From the line containing "Australia, 2014: 5067860 -> 5883000" through the last line of the records below, each line is to be repeated exactly; pictures are to be omitted.

▸ Source data
= Beginning of Section =
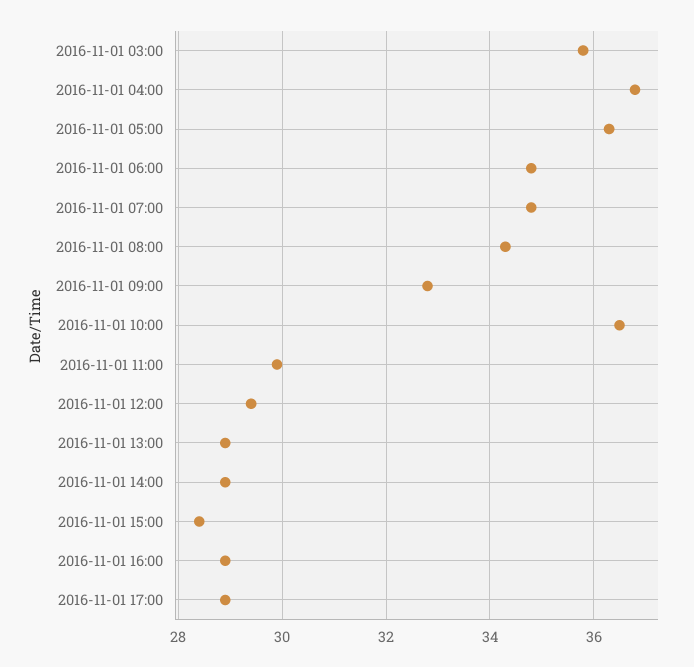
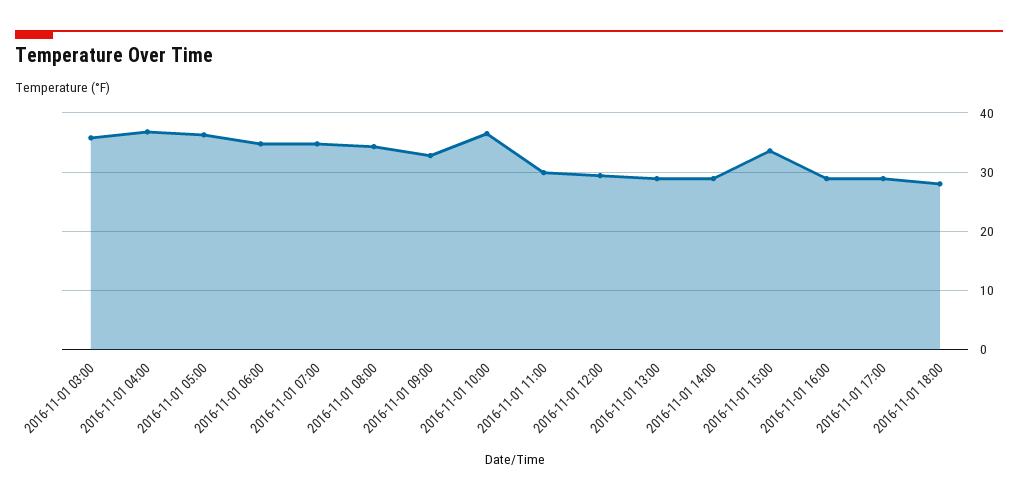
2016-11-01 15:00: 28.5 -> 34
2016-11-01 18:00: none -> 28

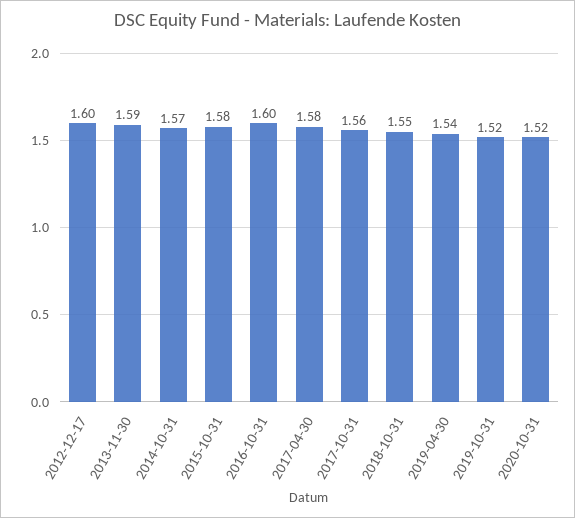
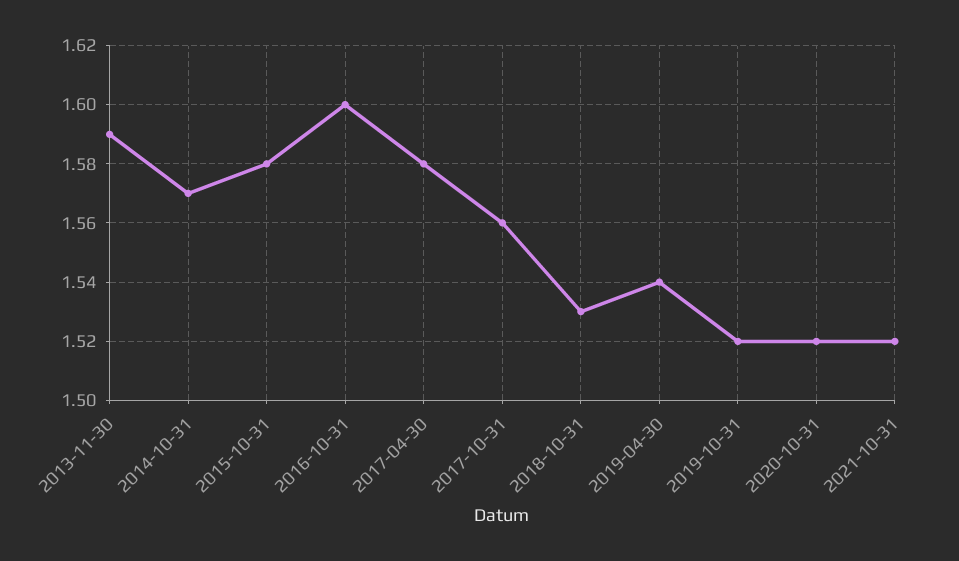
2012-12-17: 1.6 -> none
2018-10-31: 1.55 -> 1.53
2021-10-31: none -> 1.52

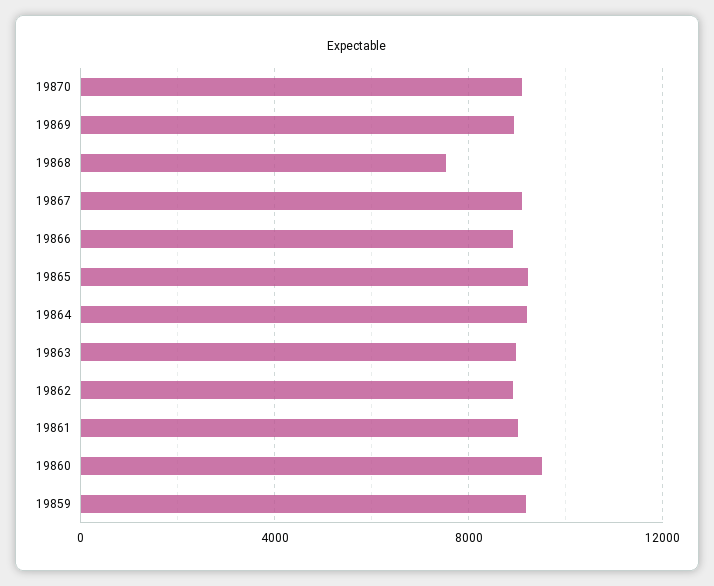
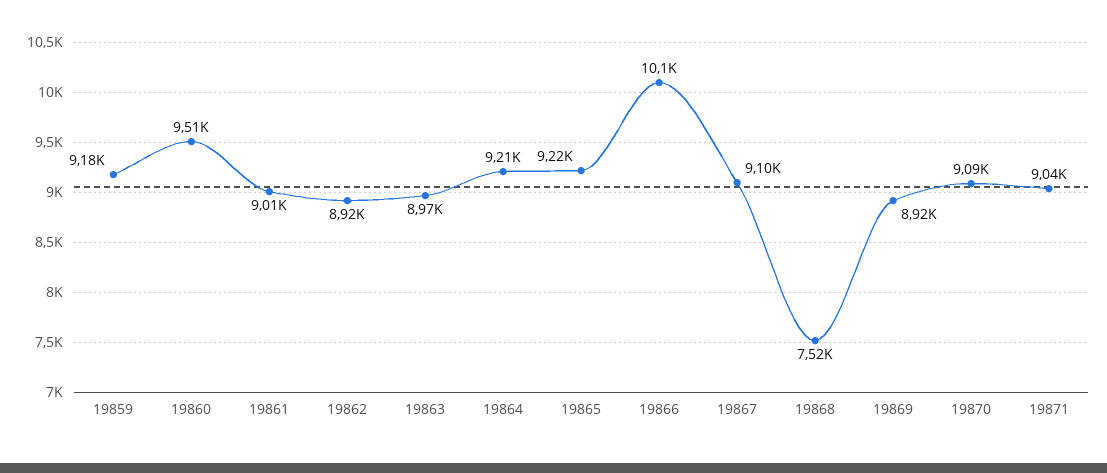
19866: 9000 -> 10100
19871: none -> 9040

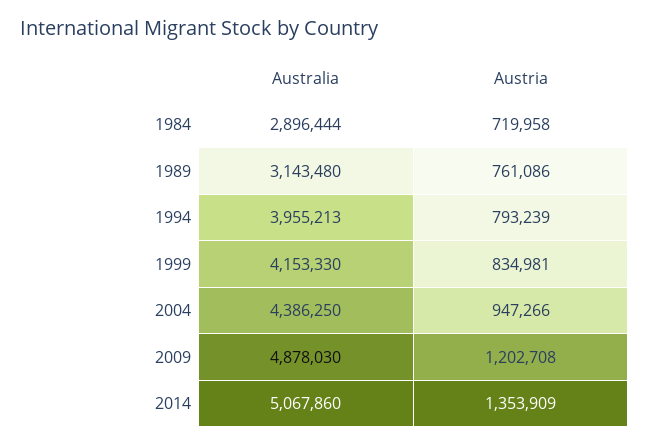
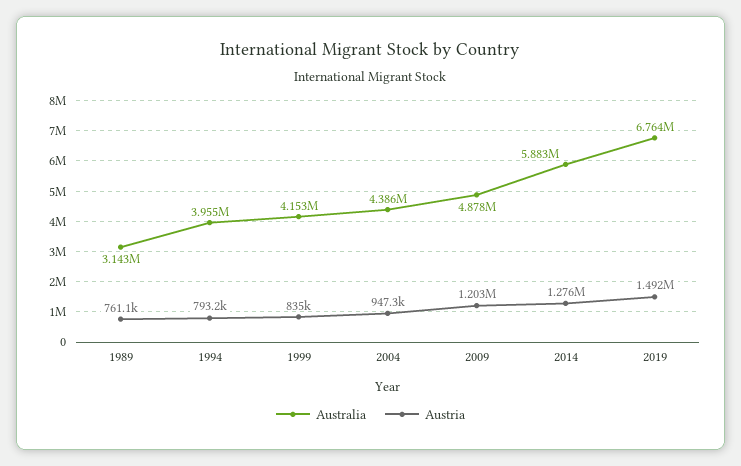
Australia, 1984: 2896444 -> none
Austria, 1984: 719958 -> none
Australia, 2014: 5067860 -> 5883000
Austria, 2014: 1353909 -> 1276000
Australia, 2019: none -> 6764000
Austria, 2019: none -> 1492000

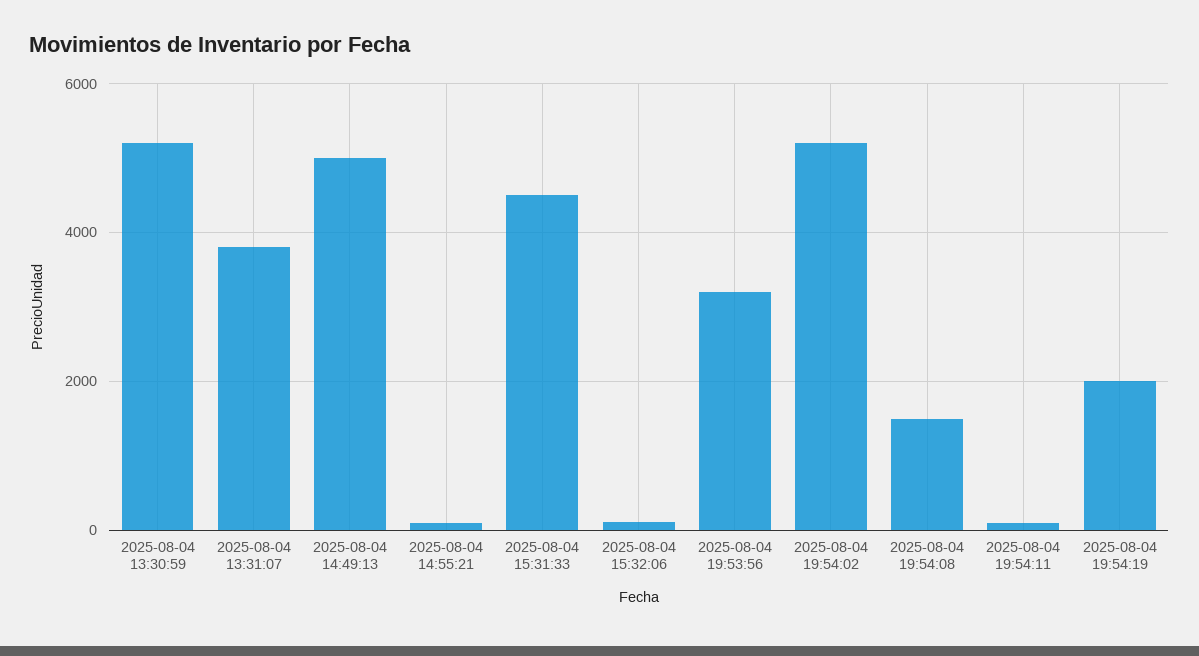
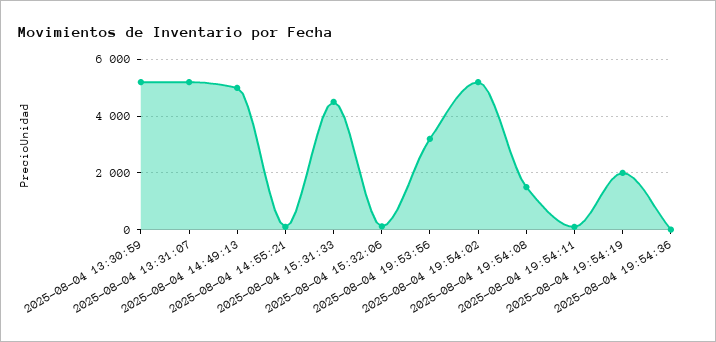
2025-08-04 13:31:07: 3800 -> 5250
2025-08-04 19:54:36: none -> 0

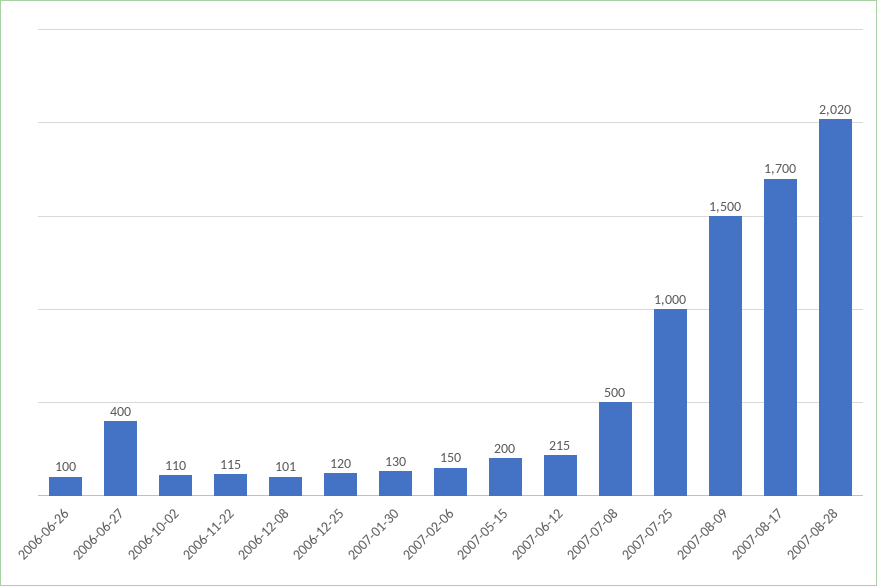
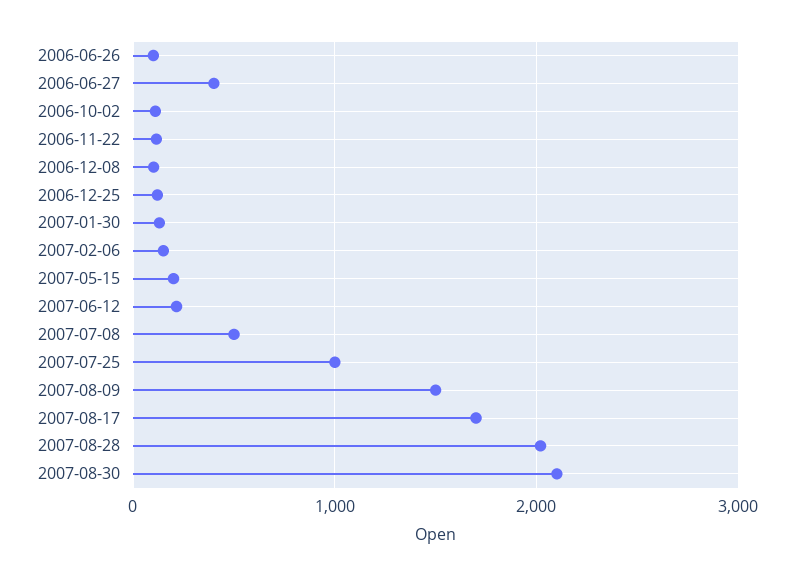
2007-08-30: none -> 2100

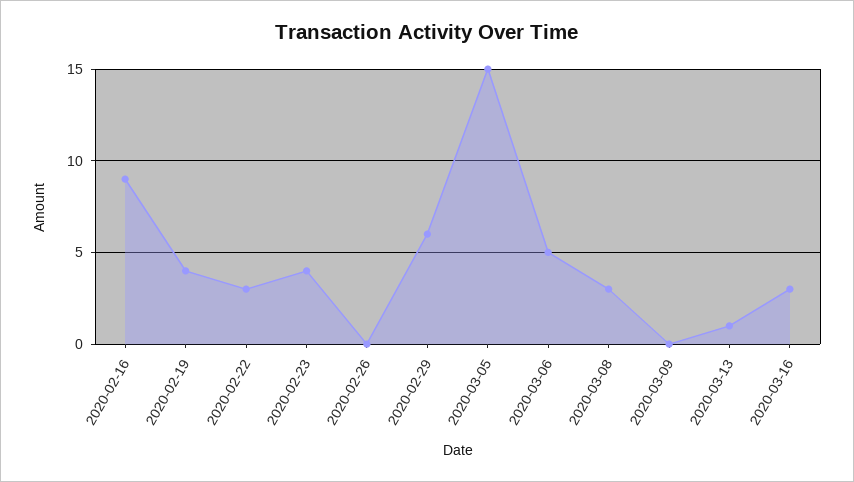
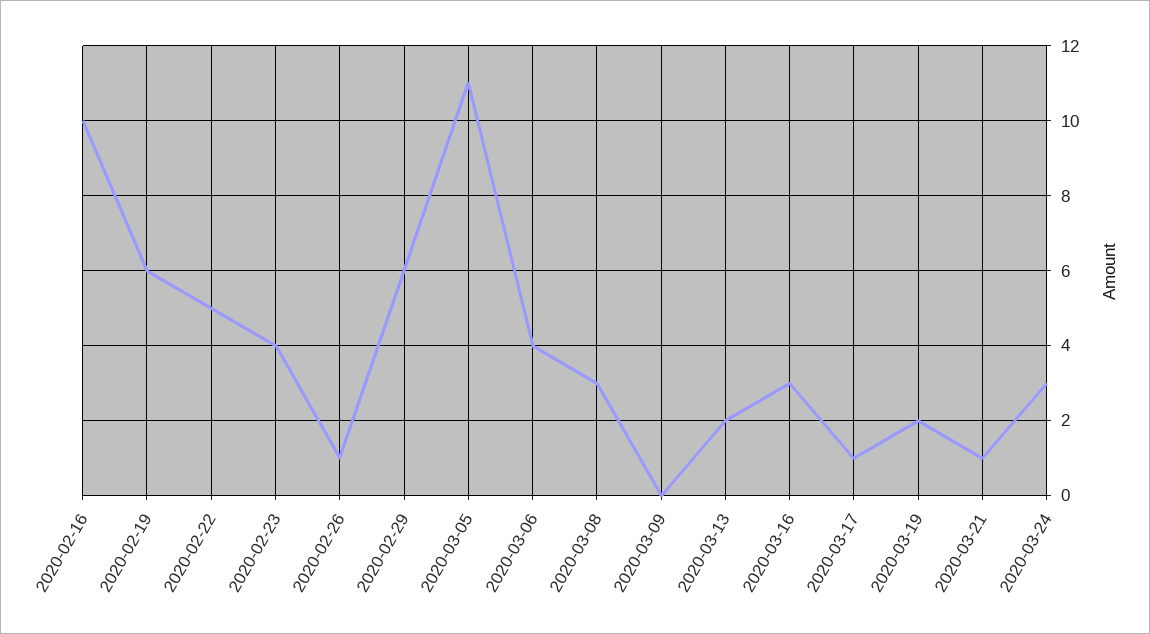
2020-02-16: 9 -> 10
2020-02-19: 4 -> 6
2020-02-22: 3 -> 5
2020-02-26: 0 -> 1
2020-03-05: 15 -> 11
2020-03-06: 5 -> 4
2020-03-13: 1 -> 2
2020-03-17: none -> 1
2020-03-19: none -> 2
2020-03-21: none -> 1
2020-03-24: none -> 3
= End of Section =
▸ Output
Australia, 2014: 5067860 -> 5883000
Austria, 2014: 1353909 -> 1276000
Australia, 2019: none -> 6764000
Austria, 2019: none -> 1492000

2025-08-04 13:31:07: 3800 -> 5250
2025-08-04 19:54:36: none -> 0

2007-08-30: none -> 2100

2020-02-16: 9 -> 10
2020-02-19: 4 -> 6
2020-02-22: 3 -> 5
2020-02-26: 0 -> 1
2020-03-05: 15 -> 11
2020-03-06: 5 -> 4
2020-03-13: 1 -> 2
2020-03-17: none -> 1
2020-03-19: none -> 2
2020-03-21: none -> 1
2020-03-24: none -> 3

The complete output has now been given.